┏━━

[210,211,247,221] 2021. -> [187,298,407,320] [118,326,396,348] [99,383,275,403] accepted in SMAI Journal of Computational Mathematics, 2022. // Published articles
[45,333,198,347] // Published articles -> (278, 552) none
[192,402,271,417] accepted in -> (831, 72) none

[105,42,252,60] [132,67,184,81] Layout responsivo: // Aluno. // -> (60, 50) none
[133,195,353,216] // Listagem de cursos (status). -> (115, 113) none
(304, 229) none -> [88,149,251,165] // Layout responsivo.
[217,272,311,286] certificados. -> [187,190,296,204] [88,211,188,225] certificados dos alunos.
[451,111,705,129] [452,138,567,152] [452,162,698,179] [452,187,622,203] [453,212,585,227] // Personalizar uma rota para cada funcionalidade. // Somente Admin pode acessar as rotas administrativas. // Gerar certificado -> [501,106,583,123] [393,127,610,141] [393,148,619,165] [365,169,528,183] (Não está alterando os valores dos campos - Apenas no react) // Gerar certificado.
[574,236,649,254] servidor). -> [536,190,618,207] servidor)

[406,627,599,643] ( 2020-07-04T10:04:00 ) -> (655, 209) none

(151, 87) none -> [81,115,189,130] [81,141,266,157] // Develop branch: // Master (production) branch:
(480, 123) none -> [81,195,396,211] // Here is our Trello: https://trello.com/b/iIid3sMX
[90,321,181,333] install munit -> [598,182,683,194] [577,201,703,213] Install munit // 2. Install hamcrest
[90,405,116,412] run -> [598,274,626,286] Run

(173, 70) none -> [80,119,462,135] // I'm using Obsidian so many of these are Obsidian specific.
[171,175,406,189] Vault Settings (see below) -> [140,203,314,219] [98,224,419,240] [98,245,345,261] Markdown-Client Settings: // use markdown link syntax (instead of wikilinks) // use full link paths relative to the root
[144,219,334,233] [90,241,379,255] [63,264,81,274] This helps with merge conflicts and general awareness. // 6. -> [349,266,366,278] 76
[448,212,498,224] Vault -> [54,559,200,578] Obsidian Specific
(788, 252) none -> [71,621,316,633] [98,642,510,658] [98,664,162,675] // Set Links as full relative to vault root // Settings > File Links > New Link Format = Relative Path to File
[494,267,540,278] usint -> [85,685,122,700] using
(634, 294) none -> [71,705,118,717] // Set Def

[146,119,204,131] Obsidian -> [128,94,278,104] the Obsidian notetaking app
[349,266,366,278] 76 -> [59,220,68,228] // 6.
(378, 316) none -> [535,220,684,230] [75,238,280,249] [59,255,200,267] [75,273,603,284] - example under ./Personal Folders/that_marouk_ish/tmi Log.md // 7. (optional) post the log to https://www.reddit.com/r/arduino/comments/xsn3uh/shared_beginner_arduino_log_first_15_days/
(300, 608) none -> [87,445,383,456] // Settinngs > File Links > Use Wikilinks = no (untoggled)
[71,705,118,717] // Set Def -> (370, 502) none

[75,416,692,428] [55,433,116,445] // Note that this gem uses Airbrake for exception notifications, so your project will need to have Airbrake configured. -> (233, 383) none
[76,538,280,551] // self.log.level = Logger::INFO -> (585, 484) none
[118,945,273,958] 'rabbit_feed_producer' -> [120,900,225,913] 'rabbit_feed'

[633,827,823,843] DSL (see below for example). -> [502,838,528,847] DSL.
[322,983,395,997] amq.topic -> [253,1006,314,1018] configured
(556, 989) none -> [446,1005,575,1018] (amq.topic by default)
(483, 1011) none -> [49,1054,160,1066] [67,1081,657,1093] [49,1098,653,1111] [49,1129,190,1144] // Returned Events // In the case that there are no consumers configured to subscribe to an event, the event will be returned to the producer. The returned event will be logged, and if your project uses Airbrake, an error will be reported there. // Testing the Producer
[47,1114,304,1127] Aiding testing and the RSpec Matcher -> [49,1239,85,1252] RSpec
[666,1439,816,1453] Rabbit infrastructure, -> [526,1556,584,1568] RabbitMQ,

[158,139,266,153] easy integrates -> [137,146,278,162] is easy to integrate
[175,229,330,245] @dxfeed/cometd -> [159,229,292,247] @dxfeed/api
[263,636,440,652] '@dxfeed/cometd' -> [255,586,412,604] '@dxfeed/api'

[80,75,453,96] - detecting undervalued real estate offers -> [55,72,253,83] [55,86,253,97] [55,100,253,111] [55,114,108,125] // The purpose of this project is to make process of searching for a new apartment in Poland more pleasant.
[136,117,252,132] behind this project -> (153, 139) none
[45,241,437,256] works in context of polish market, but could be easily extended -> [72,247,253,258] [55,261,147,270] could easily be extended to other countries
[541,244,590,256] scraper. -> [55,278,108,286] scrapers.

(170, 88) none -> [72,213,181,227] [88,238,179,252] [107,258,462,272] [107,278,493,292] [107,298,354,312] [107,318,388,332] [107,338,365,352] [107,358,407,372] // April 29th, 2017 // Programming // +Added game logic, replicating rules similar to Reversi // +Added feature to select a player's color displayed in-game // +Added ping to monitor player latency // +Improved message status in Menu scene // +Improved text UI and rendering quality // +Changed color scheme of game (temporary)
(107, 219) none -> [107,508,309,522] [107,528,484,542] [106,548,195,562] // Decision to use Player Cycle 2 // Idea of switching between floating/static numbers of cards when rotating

┗━━

- WHAT IS REQUIRED
Copy out every line from the data above in which the word "dxfeed" occurs.

- WRITTEN SOLUTION
[175,229,330,245] @dxfeed/cometd -> [159,229,292,247] @dxfeed/api
[263,636,440,652] '@dxfeed/cometd' -> [255,586,412,604] '@dxfeed/api'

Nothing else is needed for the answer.